3 kg beetroot (peeled & finely grated in a food processor)
2 kg onions (peeled & food processed)
1 kg granny smith apples (peels & food processed)
80g garlic (minced)
4 tablespoons ground ginger
3 tablespoons of mustard seeds (black)
3 tablespoons of salt
3 tablespoons balsamic vinegar
1 tbsp cardamom powder
1 tsp cinnamon
1 tsp coriander powder
1 tbsp coriander seeds (crushed)
1 tsp cayenne pepper (optional)
1 tsp ground cloves
1 tbsp white pepper
1.5 kg sugar
3 bottles Ezy Sauce
Raisins (optional)
A heavy dose of punk rock tunes from the Bronx
 
Deeds
Crank tunes, don gloves, peel beets.
Finely grate beetroot (do this in a food processor or you will be bored stiff after 10 mins- and note: coarse grating setting is too chunky).

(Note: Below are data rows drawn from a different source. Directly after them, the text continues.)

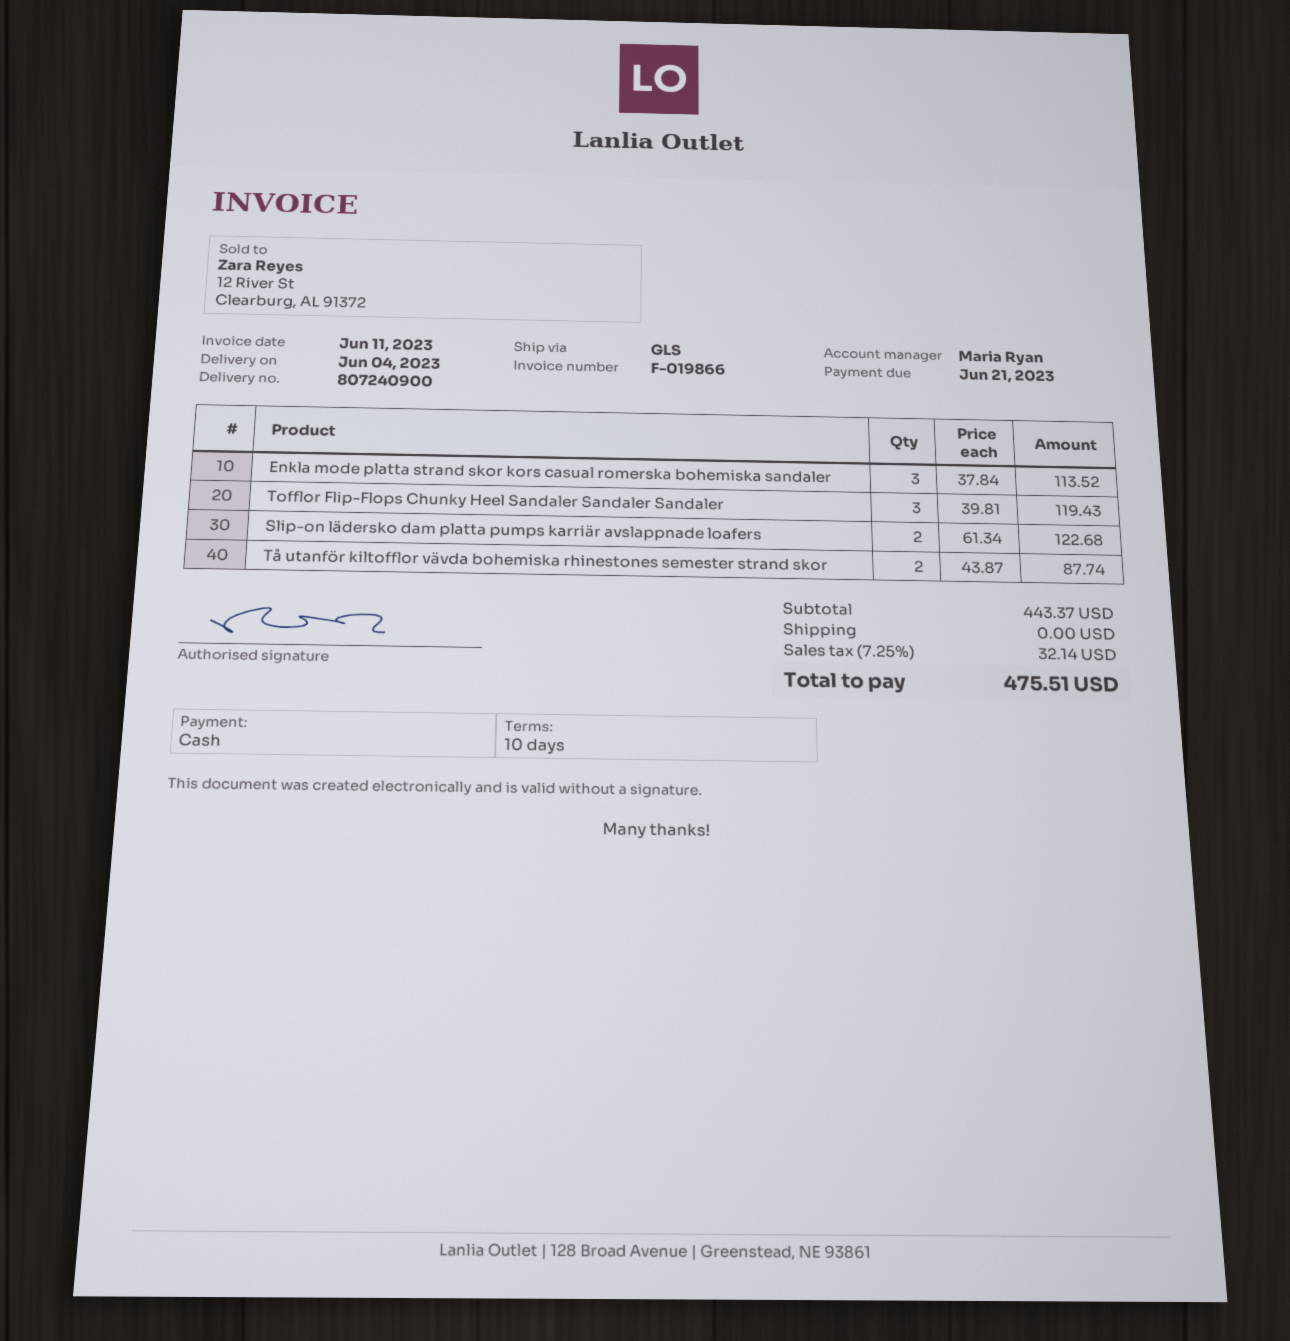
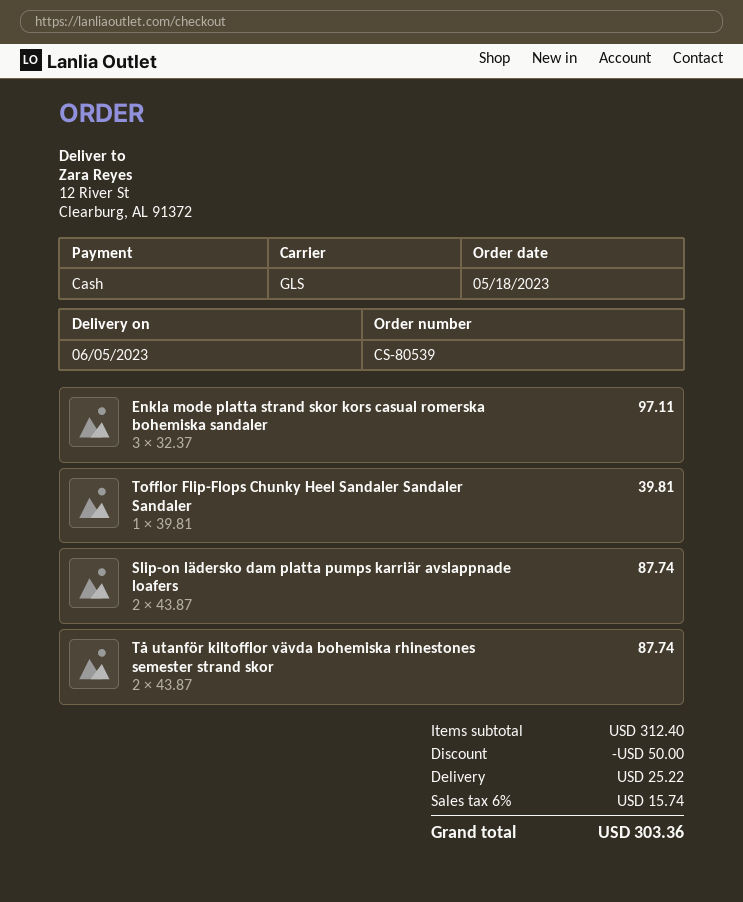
delivery date: 2023-06-04 -> 2023-06-05
Enkla mode platta strand skor kors casual romerska bohemiska sandaler: 3 x 37.84 = 113.52 -> 3 x 32.37 = 97.11
Tofflor Flip-Flops Chunky Heel Sandaler Sandaler Sandaler: 3 x 39.81 = 119.43 -> 1 x 39.81 = 39.81
Slip-on lädersko dam platta pumps karriär avslappnade loafers: 2 x 61.34 = 122.68 -> 2 x 43.87 = 87.74
subtotal: 443.37 -> 312.40
discount: none -> 50.00
shipping: 0.00 -> 25.22
tax: 7.25% = 32.14 -> 6% = 15.74
total: 475.51 -> 303.36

Add all to a large pot (or three medium ones like I had to).
Cook for an eternity (approximately 6 hours) on a low stovetop setting (1 on a light pan, 2-3 on a heavy cast iron pan).
Sterilize glass jars (in the oven at 200C for 10 mins) and scoop mix into them
Eat with reckless abandon with eggs, steak, quiches, and even pies!